Segment Start: RECORDS FOR THIS TASK

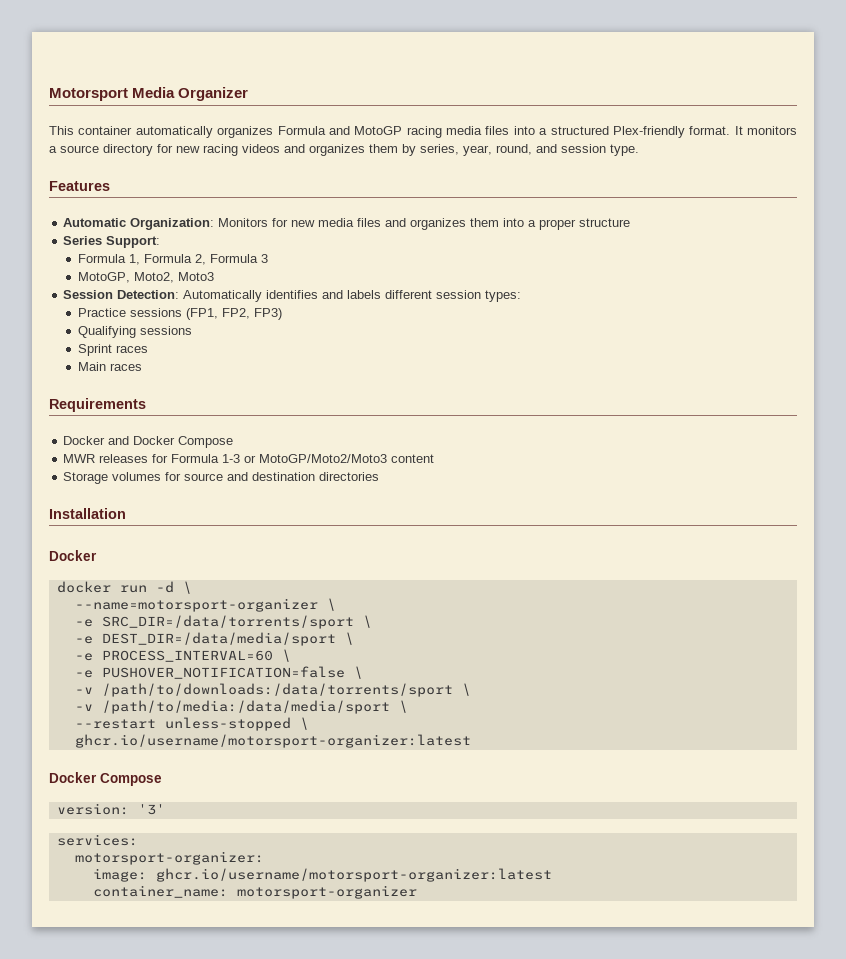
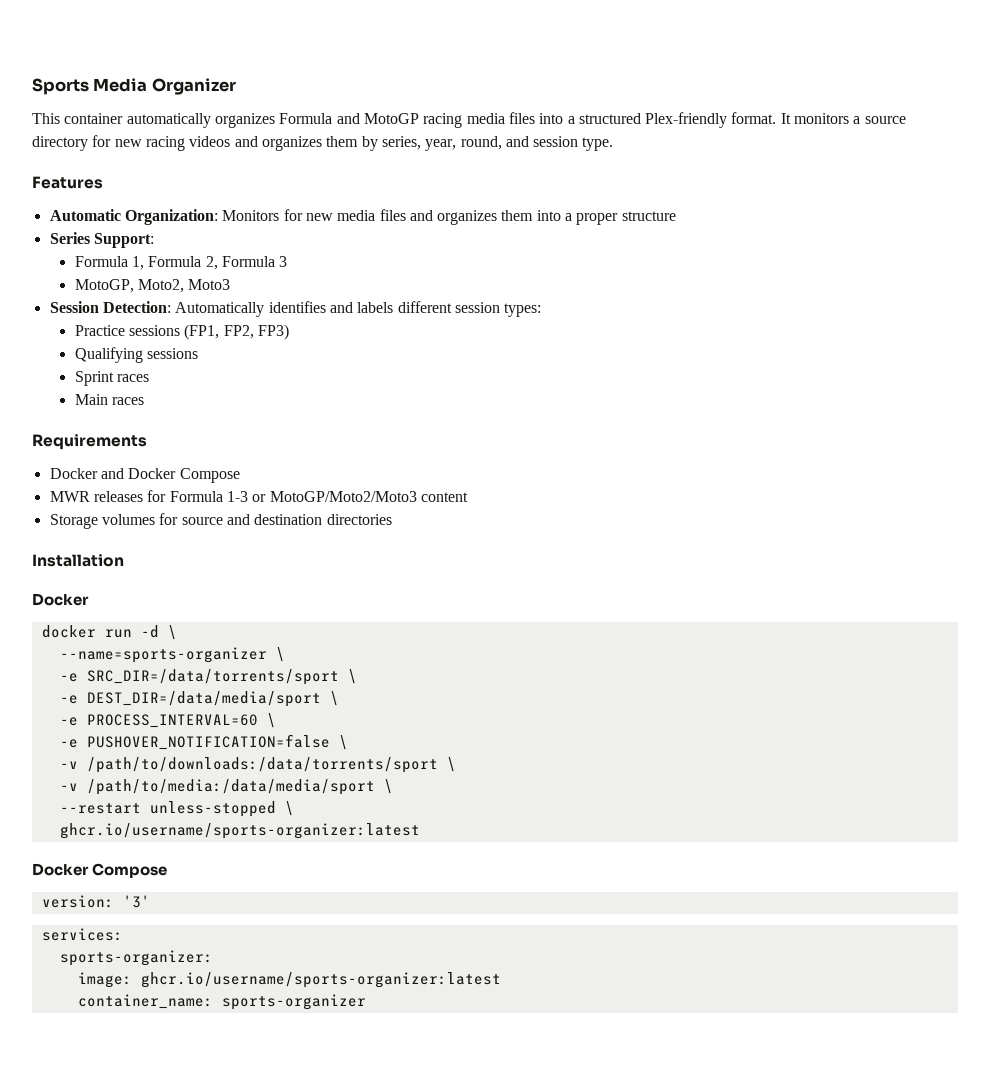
- Motorsport Media Organizer
+ Sports Media Organizer
- --name=motorsport-organizer \
+ --name=sports-organizer \
  --restart unless-stopped \
- ghcr.io/username/motorsport-organizer:latest
+ ghcr.io/username/sports-organizer:latest
- motorsport-organizer:
+ sports-organizer:
- image: ghcr.io/username/motorsport-organizer:latest
+ image: ghcr.io/username/sports-organizer:latest
- container_name: motorsport-organizer
+ container_name: sports-organizer

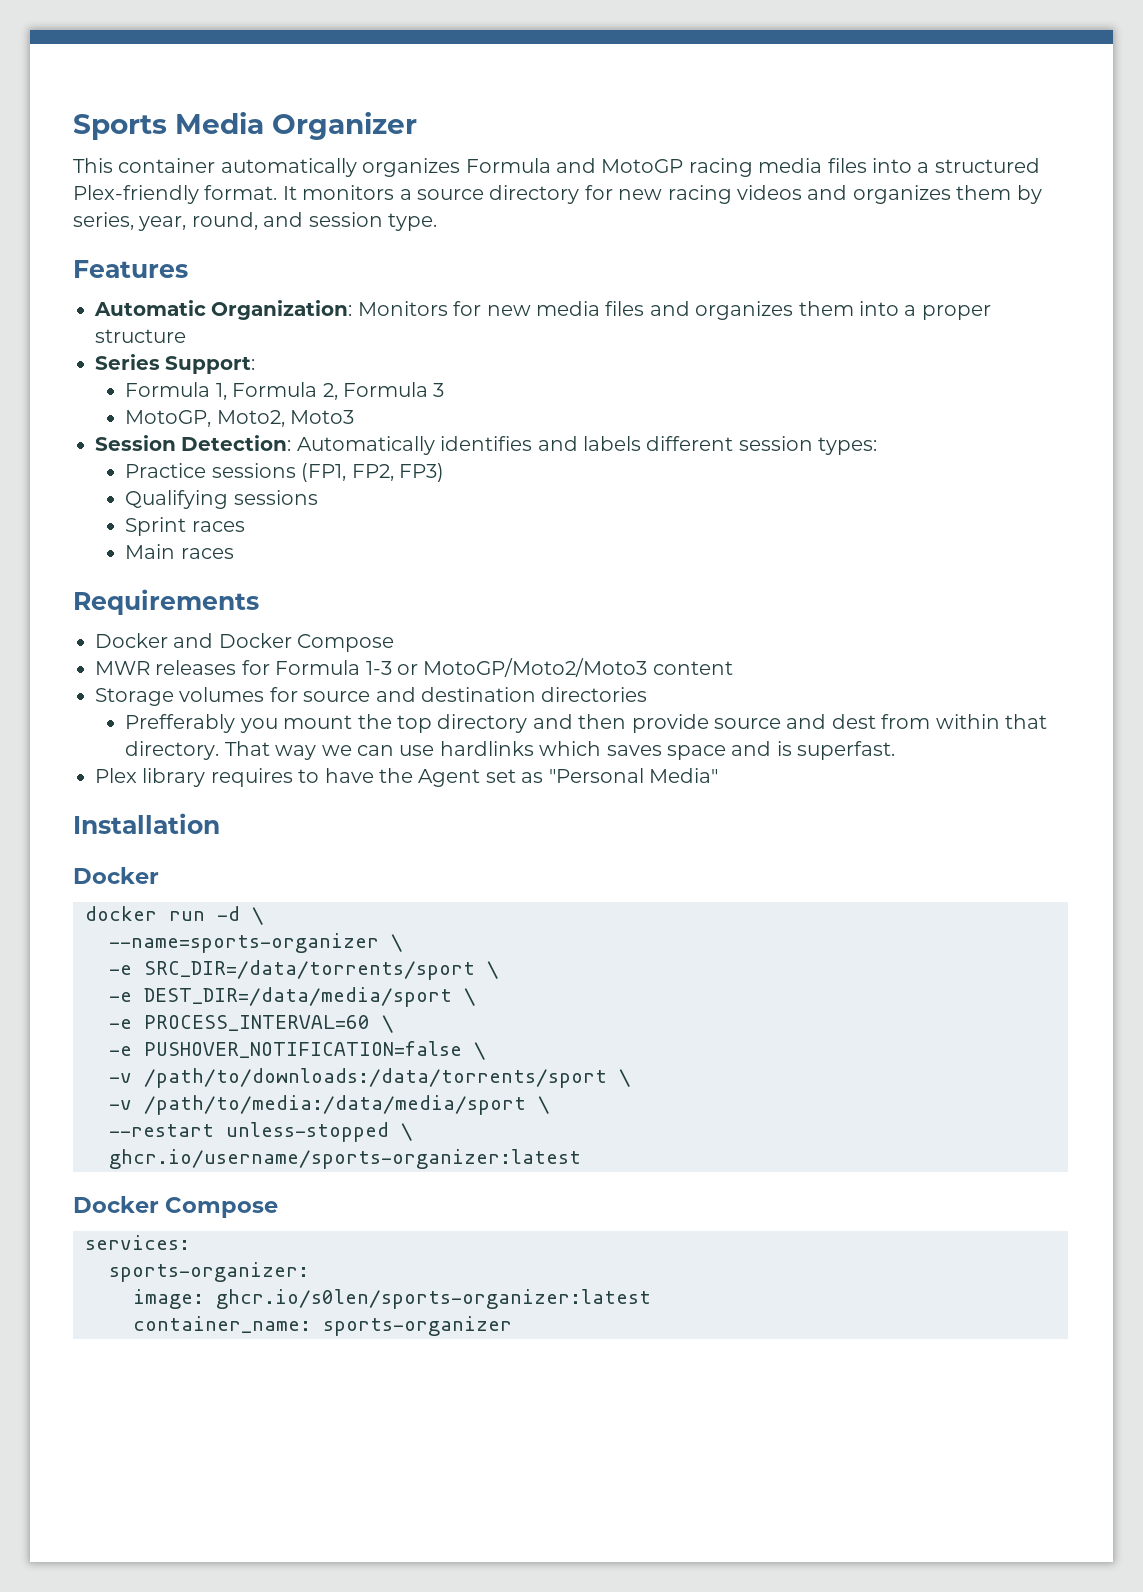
+ Prefferably you mount the top directory and then provide source and dest from within that directory. That way we can use hardlinks which saves space and is superfast.
+ Plex library requires to have the Agent set as "Personal Media"
- version: '3'
- image: ghcr.io/username/sports-organizer:latest
+ image: ghcr.io/s0len/sports-organizer:latest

Segment End: RECORDS FOR THIS TASK

▸ **TASK ITEM**
Restate the entries above word for word, minus the pictures.

▸ **EXPECTED OUTPUT**
- Motorsport Media Organizer
+ Sports Media Organizer
- --name=motorsport-organizer \
+ --name=sports-organizer \
  --restart unless-stopped \
- ghcr.io/username/motorsport-organizer:latest
+ ghcr.io/username/sports-organizer:latest
- motorsport-organizer:
+ sports-organizer:
- image: ghcr.io/username/motorsport-organizer:latest
+ image: ghcr.io/username/sports-organizer:latest
- container_name: motorsport-organizer
+ container_name: sports-organizer

+ Prefferably you mount the top directory and then provide source and dest from within that directory. That way we can use hardlinks which saves space and is superfast.
+ Plex library requires to have the Agent set as "Personal Media"
- version: '3'
- image: ghcr.io/username/sports-organizer:latest
+ image: ghcr.io/s0len/sports-organizer:latest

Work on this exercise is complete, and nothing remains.